Some exes would say I failed at that lesson, and others would say they had fun joining me on my many adventures while it lasted.
But this isn’t about them. This is about me giving away wisdom like Oprah does cars.
Dana & Alice reunited!
Entertainment Weekly reunited the cast of “The L Word,” and they all would like to see the show come back — even Dana, who is dead. I think that’s the best idea I’ve heard in a long time, and there really hasn’t been lesbian-centered shows since it ended in 2009, unless you count “Orange is the New Black.”
I say yes, yes, yes! Let’s get Alice and Dana back together (somehow). Shane and Carmen. Tina and Bette.
Ten years ago, this show helped me realize I was, indeed, a gay gal trying to navigate a straight life. And that if I just was honest with myself and those around me, I could, well, have my cake and eat it too, so to speak.
It’s been quite a decade learning all about love, heartbreak, friendship, partnership, passion and all the other crazy stuff, but at least I’m doing it as my authentic self now — and I don’t have to pretend to have crushes on dudes.
Happy Pride Month, y’all!
Have you ever felt like you needed a nap and a Jagerbomb at the same time?
I have a tinge of that at the moment.
Today is National VCR Day and National June Bug Day.
Sadly, only one of those is extinct.
Mall of America is no Panama City.
During our daily news meeting this morning, my coworkers were joking about the Mall of America in Minnesota — who goes there and why, etc.
I mumbled that I had gone there for my senior year spring break in high school, and the room first went silent — and then flooded with roars of laughter.
Yes, while other kids my age were experimenting with sex, drugs and rock ‘n’ roll on the beaches of Florida, me and two of my friends (Kristy and Katie) were wandering around the largest mall in the world and anticipating our meals at Planet Hollywood. I never said I was cool.
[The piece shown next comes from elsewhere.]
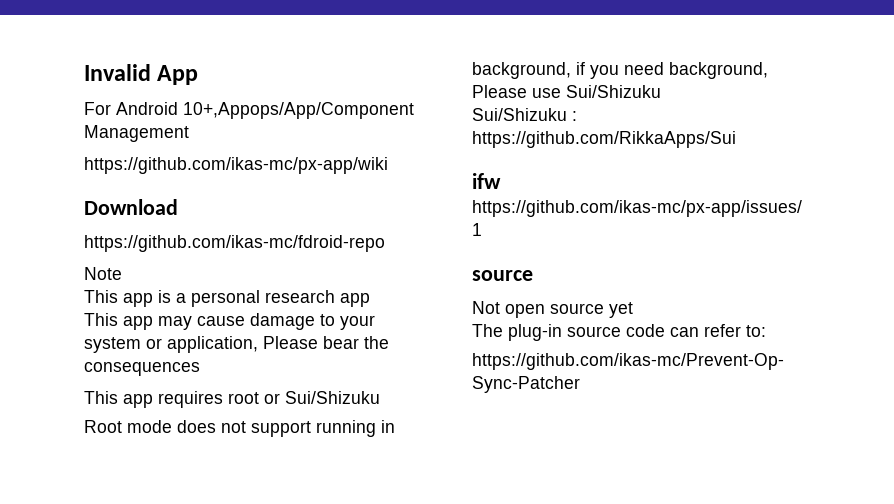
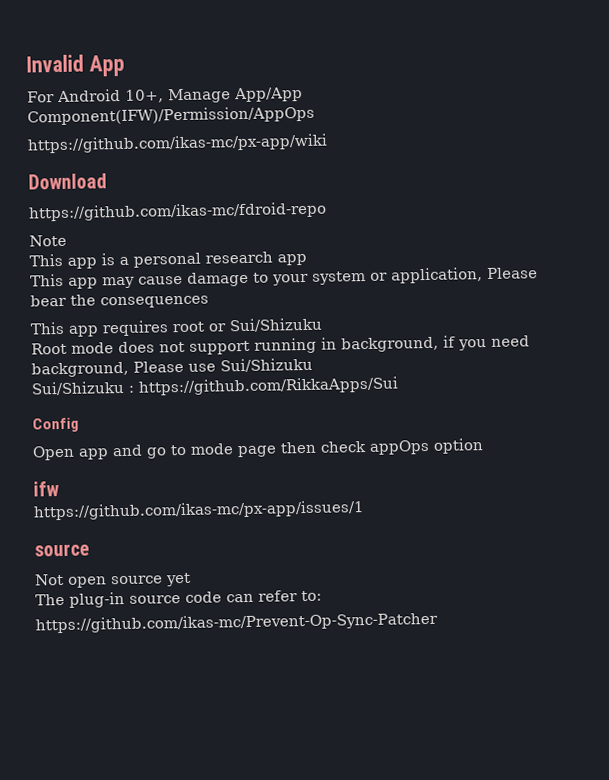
[183,102,414,119] [84,125,189,142] 10+,Appops/App/Component Management -> [125,86,303,104] [27,105,315,126] 10+, Manage App/App Component(IFW)/Permission/AppOps
(736, 139) none -> [32,417,79,433] [32,438,484,461] // Config // Open app and go to mode page then check appOps option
And for the record, we had a blast at the mall, and it was the first time any of us had been on vacation alone — without parents. We stayed up late, talked about our future and the sophisticated lives we’d be living now, and, well, went shopping!
This was the spring before I started college and would try tequila for the first time. And beer. And Zima. And … you get the picture.
The moral of the story: I’m about 10 years behind everyone else, and I still rock a Planet Hollywood T-shirt on occasion.
Hold my hand and call me stupid.
I’m making it a point not to write about my sad dating life here, because, well, I’m tired of talking about it as much as you probably are reading about it. Online dating is sad, soul-sucking and seriously deranged. And it’s pretty impossible to meet new people in this damn city.
So I’ll just keep doing what I do best — blaming others and finding happy hour specials.
A friend, tired of hearing me bitch about being single, asked what I miss the most about being in a relationship. It didn’t take me more than 10 seconds of contemplation: holding hands, duh.
It was a close call with making out on a Ferris wheel, but hands down, it’s holding hands.